NATURALIDAD Y SENCILLEZ
II. Sencillez y rectitud de intención. Consecuencias de la «infancia
espiritual». Sencillos en el trato con Dios, y en el trato con los demás y en
la dirección espiritual.
III. Lo que se opone a la sencillez. Frutos de esta virtud. Medios para
alcanzarla.
“En aquel tiempo, Juan
se encontraba de nuevo allí con dos de sus discípulos. Fijándose en
Jesús que pasaba, dice: «He ahí el Cordero de Dios». Los dos discípulos le
oyeron hablar así y siguieron a Jesús. Jesús se volvió, y al ver que le seguían
les dice: «¿Qué buscáis?». Ellos le respondieron: «Rabbí —que quiere decir,
“Maestro”— ¿dónde vives?». Les respondió: «Venid y lo veréis».
Fueron, pues,
vieron dónde vivía y se quedaron con Él aquel día. Era más o menos la hora
décima. Andrés, el hermano de Simón Pedro, era uno de los dos que habían oído a
Juan y habían seguido a Jesús. Éste se encuentra primeramente con su hermano
Simón y le dice: «Hemos encontrado al Mesías» —que quiere decir, Cristo—. Y le
llevó donde Jesús. Jesús, fijando su mirada en él, le dijo: «Tú eres Simón, el
hijo de Juan; tú te llamarás Cefas» —que quiere decir, “Piedra” (Juan
1,35-42).
I. Toda la vida de María
está penetrada de una profunda sencillez. Su vocación de Madre del Redentor se
realizó siempre con naturalidad. En ningún momento de su vida buscó privilegios
especiales: “María Santísima, Madre de Dios, pasa inadvertida, como una más
entre las mujeres de su pueblo. Aprende de Ella a vivir con naturalidad” (J.
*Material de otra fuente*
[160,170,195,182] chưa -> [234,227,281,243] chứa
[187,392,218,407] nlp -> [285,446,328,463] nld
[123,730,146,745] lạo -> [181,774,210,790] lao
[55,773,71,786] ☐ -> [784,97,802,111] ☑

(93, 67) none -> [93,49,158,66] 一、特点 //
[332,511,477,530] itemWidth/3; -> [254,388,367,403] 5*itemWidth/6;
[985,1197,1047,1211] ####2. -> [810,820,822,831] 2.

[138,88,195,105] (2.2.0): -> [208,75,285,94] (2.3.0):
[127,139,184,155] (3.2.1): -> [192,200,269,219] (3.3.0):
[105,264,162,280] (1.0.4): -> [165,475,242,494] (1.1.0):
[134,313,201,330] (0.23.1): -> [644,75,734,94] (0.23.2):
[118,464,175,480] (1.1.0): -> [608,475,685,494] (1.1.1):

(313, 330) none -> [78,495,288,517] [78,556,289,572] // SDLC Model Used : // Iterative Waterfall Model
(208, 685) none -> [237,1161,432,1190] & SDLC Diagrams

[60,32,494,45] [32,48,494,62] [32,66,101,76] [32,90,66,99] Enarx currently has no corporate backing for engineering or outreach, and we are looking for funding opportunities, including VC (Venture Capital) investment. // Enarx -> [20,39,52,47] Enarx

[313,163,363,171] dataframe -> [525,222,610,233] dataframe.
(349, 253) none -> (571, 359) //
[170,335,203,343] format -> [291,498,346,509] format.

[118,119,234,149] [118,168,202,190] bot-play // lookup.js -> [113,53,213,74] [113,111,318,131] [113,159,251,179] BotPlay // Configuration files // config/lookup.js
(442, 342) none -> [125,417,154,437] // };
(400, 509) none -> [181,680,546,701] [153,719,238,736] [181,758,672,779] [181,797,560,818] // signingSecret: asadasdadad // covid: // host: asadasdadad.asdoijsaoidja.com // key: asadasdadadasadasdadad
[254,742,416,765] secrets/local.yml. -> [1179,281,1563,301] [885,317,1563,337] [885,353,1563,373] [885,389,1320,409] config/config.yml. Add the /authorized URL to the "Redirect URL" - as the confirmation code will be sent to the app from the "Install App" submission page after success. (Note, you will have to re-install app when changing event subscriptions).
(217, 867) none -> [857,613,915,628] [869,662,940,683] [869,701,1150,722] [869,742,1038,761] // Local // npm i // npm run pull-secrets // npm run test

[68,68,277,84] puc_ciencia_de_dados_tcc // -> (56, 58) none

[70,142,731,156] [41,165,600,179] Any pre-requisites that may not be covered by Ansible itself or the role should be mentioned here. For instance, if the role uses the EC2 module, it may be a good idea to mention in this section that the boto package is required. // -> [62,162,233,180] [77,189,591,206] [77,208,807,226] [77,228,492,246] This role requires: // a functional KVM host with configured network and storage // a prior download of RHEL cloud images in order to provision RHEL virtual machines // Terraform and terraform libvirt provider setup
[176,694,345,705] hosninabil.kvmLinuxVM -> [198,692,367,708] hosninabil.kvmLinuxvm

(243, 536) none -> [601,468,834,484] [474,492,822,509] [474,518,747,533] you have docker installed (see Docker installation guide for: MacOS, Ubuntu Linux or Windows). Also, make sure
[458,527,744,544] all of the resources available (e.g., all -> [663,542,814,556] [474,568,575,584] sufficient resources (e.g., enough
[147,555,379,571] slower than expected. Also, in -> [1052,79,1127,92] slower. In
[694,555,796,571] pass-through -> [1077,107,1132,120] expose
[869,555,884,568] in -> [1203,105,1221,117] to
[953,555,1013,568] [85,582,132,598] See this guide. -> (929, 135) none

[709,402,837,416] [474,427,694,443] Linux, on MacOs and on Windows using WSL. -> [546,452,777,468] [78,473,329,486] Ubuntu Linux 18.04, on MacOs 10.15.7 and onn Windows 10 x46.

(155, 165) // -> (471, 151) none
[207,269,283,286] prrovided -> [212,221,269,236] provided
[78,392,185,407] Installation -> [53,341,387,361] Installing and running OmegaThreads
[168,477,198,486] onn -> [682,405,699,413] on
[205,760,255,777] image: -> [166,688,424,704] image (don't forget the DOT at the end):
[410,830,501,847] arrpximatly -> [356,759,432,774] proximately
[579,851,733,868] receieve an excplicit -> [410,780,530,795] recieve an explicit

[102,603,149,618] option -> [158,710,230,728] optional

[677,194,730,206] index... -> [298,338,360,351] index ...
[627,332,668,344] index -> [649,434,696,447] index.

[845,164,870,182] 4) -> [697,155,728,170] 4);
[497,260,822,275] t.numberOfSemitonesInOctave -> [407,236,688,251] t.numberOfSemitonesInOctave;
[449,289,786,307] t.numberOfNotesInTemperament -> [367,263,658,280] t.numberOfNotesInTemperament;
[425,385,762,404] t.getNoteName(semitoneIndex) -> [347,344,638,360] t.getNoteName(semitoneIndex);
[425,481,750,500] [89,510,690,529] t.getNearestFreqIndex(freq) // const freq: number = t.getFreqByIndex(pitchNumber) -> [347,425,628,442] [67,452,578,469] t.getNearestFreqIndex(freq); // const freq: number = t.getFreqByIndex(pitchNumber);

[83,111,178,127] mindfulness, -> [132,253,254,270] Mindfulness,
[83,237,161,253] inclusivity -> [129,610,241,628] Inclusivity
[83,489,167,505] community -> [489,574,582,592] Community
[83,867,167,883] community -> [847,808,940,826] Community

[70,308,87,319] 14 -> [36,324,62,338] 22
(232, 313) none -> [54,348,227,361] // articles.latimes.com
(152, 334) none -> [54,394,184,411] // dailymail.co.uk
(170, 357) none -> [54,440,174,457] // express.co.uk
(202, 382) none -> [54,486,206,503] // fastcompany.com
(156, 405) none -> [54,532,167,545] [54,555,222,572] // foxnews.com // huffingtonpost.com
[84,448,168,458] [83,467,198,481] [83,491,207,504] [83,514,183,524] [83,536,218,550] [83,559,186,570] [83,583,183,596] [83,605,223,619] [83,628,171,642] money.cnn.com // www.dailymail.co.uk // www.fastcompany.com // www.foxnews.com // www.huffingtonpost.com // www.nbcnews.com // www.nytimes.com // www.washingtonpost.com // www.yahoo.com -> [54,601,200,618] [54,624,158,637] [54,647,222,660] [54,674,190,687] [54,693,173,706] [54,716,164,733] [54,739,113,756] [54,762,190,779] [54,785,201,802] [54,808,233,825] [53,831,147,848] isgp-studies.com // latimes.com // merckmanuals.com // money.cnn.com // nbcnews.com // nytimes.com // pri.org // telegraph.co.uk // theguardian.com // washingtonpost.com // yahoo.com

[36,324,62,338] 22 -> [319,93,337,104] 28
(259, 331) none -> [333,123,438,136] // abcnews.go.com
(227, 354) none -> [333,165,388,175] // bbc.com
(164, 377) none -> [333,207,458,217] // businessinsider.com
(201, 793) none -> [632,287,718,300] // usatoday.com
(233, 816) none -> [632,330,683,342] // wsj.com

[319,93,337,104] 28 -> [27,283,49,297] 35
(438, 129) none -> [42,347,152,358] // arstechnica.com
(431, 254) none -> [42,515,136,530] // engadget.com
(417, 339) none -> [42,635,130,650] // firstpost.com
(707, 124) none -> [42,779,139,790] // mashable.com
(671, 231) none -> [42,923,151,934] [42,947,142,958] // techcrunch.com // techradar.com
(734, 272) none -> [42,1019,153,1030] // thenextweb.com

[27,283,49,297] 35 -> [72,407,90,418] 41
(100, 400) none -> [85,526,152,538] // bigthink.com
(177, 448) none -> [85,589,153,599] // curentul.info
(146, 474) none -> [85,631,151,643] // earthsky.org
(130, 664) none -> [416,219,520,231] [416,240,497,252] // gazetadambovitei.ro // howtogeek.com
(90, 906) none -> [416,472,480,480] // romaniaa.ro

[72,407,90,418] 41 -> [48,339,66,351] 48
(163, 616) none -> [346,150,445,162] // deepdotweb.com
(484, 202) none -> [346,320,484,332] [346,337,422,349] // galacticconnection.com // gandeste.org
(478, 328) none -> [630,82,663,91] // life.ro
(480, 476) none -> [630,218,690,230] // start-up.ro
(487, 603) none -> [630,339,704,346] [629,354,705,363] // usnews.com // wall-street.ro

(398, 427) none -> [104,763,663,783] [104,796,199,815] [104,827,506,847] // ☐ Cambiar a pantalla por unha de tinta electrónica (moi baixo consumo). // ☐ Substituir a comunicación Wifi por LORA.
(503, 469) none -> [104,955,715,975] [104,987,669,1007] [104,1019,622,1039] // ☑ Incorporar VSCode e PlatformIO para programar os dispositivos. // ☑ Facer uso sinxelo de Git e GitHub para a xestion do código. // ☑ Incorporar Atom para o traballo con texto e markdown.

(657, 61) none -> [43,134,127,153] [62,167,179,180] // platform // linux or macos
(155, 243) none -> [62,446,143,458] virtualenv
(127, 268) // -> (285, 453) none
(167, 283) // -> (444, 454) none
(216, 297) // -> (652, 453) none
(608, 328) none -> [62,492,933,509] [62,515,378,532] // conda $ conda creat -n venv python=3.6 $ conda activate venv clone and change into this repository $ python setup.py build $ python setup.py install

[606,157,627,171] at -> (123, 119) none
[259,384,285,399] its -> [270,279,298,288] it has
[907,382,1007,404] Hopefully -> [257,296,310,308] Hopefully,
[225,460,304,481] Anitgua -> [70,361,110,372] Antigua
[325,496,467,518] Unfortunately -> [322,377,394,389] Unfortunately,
ESCRIVÁ DE BALAGUER, Camino) La sencillez y naturalidad hicieron de la Virgen,
en lo humano, una mujer especialmente atrayente y acogedora.
Su
Hijo, Jesús, es el modelo de la sencillez perfecta, durante los treinta años de
vida oculta, y en todo momento. El Salvador huye del espectáculo y de la
vanagloria, de los gestos falsos y teatrales; se hace asequible a todos: a los
enfermos y a los desamparados, a los Apóstoles y a los niños. La humildad es
una manifestación de la humildad. Es una virtud necesaria para el trato con
Dios, para la dirección espiritual, para el apostolado y la convivencia.
II. La sencillez exige
claridad, transparencia y rectitud de intención, que nos preserva de tener una
doble vida, de servir a dos señores: a Dios, y a uno mismo. Requiere de una
voluntad fuerte, que nos lleve a escoger el bien. El alma sencilla juzga de las
cosas, de las personas y los acontecimientos según un juicio recto iluminado
por la fe, y no por las impresiones del momento (I. CELAYA, Sencillez).
En la lucha ascética hemos de reconocernos
como en realidad somos y aceptar las propias limitaciones, comprender que Dios
las abarca con su mirada y cuenta con ellas. En la convivencia diaria, toda
complicación pone obstáculos entre nosotros y los demás, y nos aleja de Dios.
La sencillez es consecuencia de la “infancia espiritual”, a la que nos invita
el Señor especialmente en estos días que contemplamos el Nacimiento. En verdad
os digo que si no os volvéis y hacéis semejantes a los niños, no entraréis en
el Reino de los Cielos (Mateo 18, 2-3).
III. La sencillez y
naturalidad son virtudes extraordinariamente atrayente, pero difíciles a causa
de la soberbia, que nos lleva a tener una idea desmesurada de nosotros mismos,
y a querer aparentar ante los demás por encima de los que somos y tenemos.
La
pedantería, la afectación, la jactancia, la hipocresía y la mentira se oponen a
la sencillez, y por tanto, a la amistad; son un verdadero obstáculo para la
vida de familia. Para ser sencillos es preciso cuidar la rectitud de intención
en nuestras acciones, que deben estar dirigidas a Dios. Lo aprenderemos si
contemplamos a la Sagrada Familia, en medio de su vida corriente. Pidámosles
que nos haga como niños delante de Dios.
Textos basados en ideas de Hablar con Dios de F. Fernández Carvajal.